7th Week OT (S)
Fr. Philip Neri Powell, OP
St. Dominic Church, NOLA
Jesus says, “Let the children come to me; do not prevent them. . .” Why? “[Because] the Kingdom of God belongs to such as these.” We have to understand this scene on two levels. First, the literal sense: Jesus is addressing his disciples and indignantly rebuking them for trying to keep a bunch of children away from him. Apparently, it was considered undignified for a rabbi to be swamped by a gang of grubby kids! Second, the spiritual sense: though he doesn't say so explicitly, our Lord is teaching us that keeping our children from him is an injustice. If the kingdom belongs to them (and it does), then interfering with our children coming into the kingdom deprives them of what is rightly theirs. As ever, Jesus is being very practical here. It is well and good that adults come into the kingdom. But if the Good News of God's freely given mercy to sinners is to survive beyond one generation, the Church needs children. And not just persons who happen to be minors. Jesus adds, “. . .whoever does not accept the Kingdom of God like a child will not enter it.” Being a child in the kingdom is both a matter of age and attitude. What does it mean to be child coming into the kingdom?

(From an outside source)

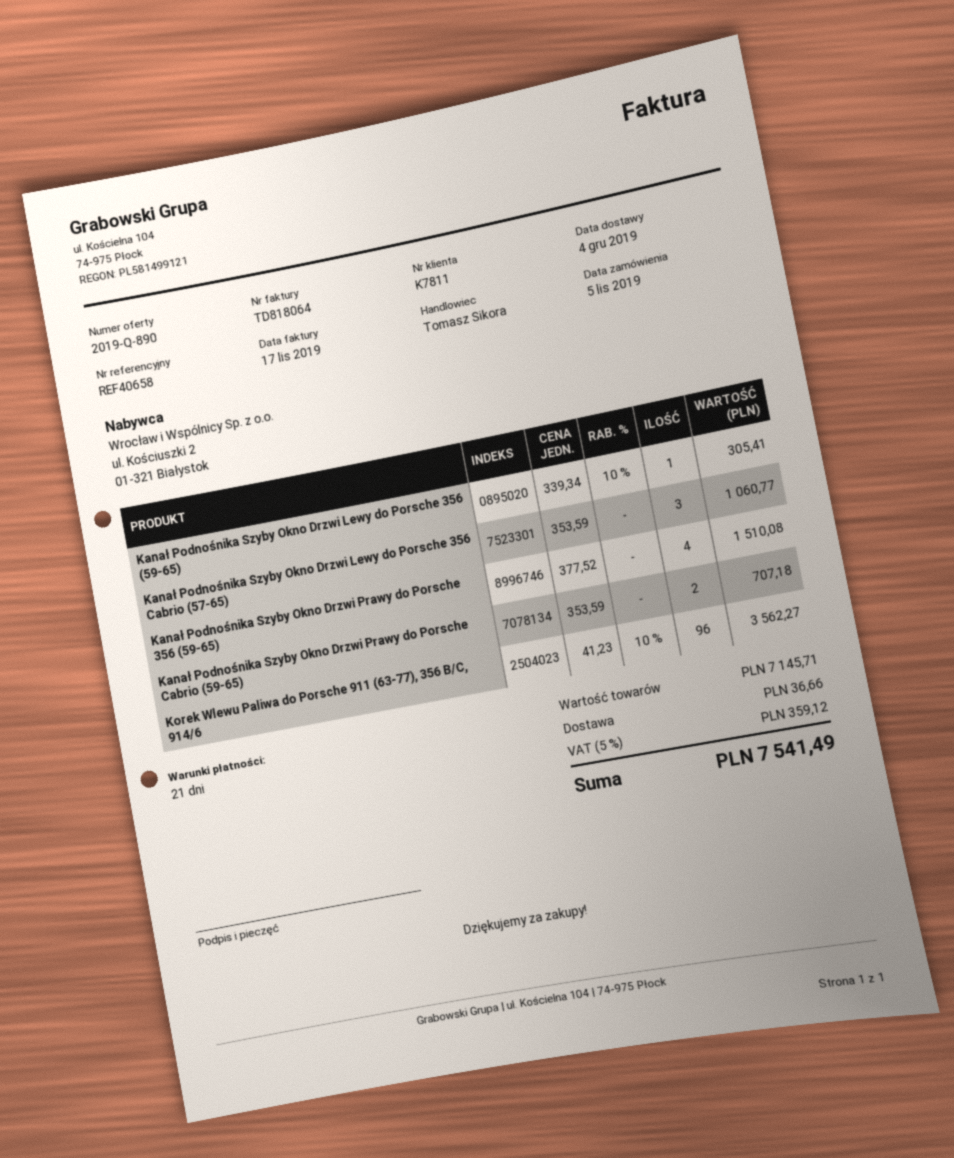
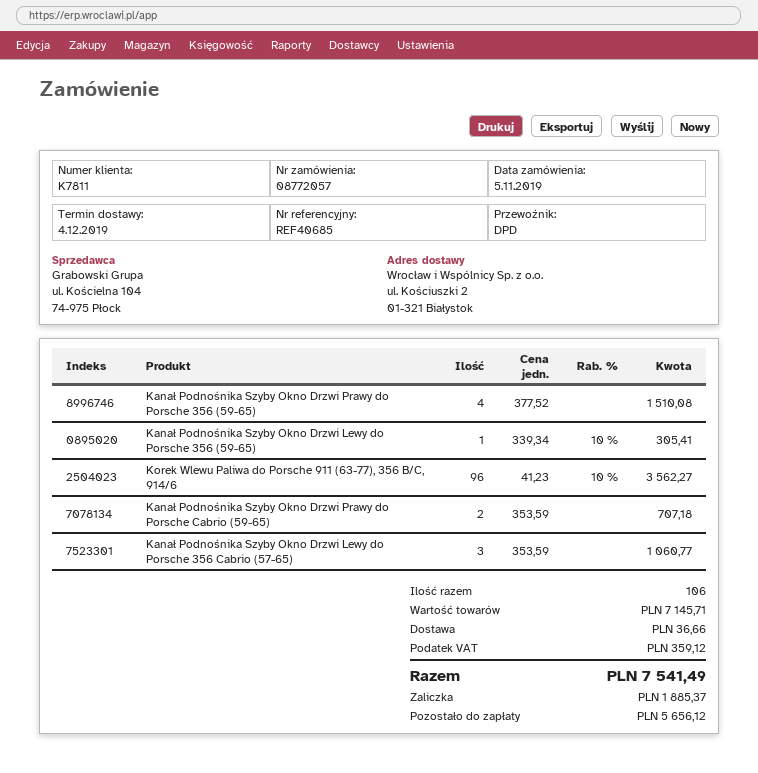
reference: REF40658 -> REF40685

When we think of children we likely think of the Ideal Child. Sweet, loving, innocent, obedient, curious, a walking-talking blank slate upon which parents impress their values. If you have children or spend much time with them you know all too well that children are perfectly capable of being angry, petty, rebellious, stubborn, and greedy. In other words, they can be just as vicious as any adult. Jesus must know this, so we have to wonder what he means by “accepting the kingdom as a child.” He can't mean “imitate the adult attitudes of children.” And he can't mean “think and act in a childish manner.” He must mean something like “run to me and embrace me like these children do.” What do children forget when they see someone they love? They forget manners, protocols; they focus on the loved one and demand attention; they simply assume that they must be the be-all and end-all of the loved one's life. . .at that moment. Nothing matters more right then and there than being close to the one they love. Rushing head-long, abandoning dignity and social grace, they leap; they cling, forgetting and forgiving, rejoicing simply in being with the one they love. Does this describe your attitude and behavior toward Christ and his Church?

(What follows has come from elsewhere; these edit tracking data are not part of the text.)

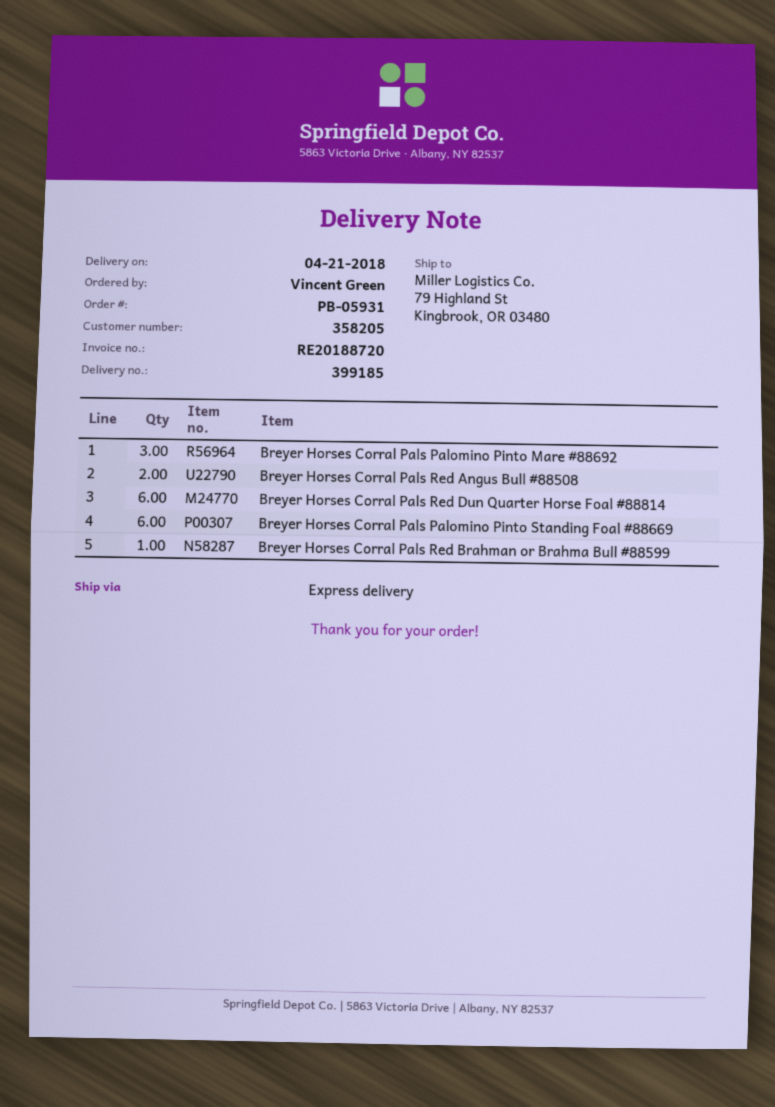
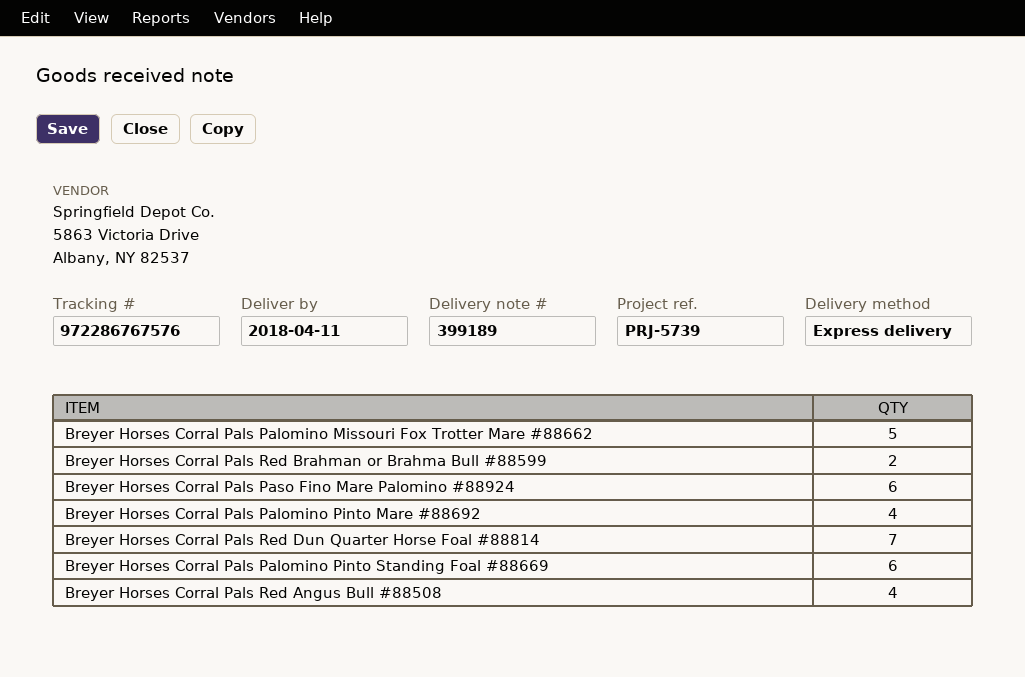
delivery note number: 399185 -> 399189
delivery date: 2018-04-21 -> 2018-04-11
Breyer Horses Corral Pals Palomino Pinto Mare #88692: 3 -> 4
Breyer Horses Corral Pals Red Angus Bull #88508: 2 -> 4
Breyer Horses Corral Pals Red Dun Quarter Horse Foal #88814: 6 -> 7
Breyer Horses Corral Pals Red Brahman or Brahma Bull #88599: 1 -> 2
Breyer Horses Corral Pals Palomino Missouri Fox Trotter Mare #88662: none -> 5
Breyer Horses Corral Pals Paso Fino Mare Palomino #88924: none -> 6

More than likely, you, like me, tend to stand off a bit from Christ and his Church—analyzing, debating, weighing options, waiting for the Right Moment to leap. Having been disappointed too often by the all too human foibles of the Church, we choose to gamble wisely when it comes to surrendering ourselves. We want to know if the Church is going to accept just as I am. Will I be welcomed? Will I be called upon to do something I don't want to do? Does leaping into Christ's arms mean that I have to change something I don't want to change? Will I have to face my fears and failures and try to make things right? The answer to all these questions is Yes. And that's frightening. So, we hang back, calculate the odds, map out an escape route, and slowly dip a toe into the water to make sure we're going to be comfortable. Here's the bad news: following Christ isn't about being comfortable. It isn't about being safe and security in our OK-ness. I'm not OK; you're not OK and that OK b/c we're heading toward being fully OK in Christ. That is, if we look our children and their freakish abandon when embracing the ones they love. Following Christ is first about leaping into his arms, into the lap of Mother Church, and surrendering everything, all of it to our wild desire to be loved forever. The kingdom does not belong to those who calculate the odds, weigh their options, and try to negotiate a better deal. There is no better deal than the mercy of God. So, leap!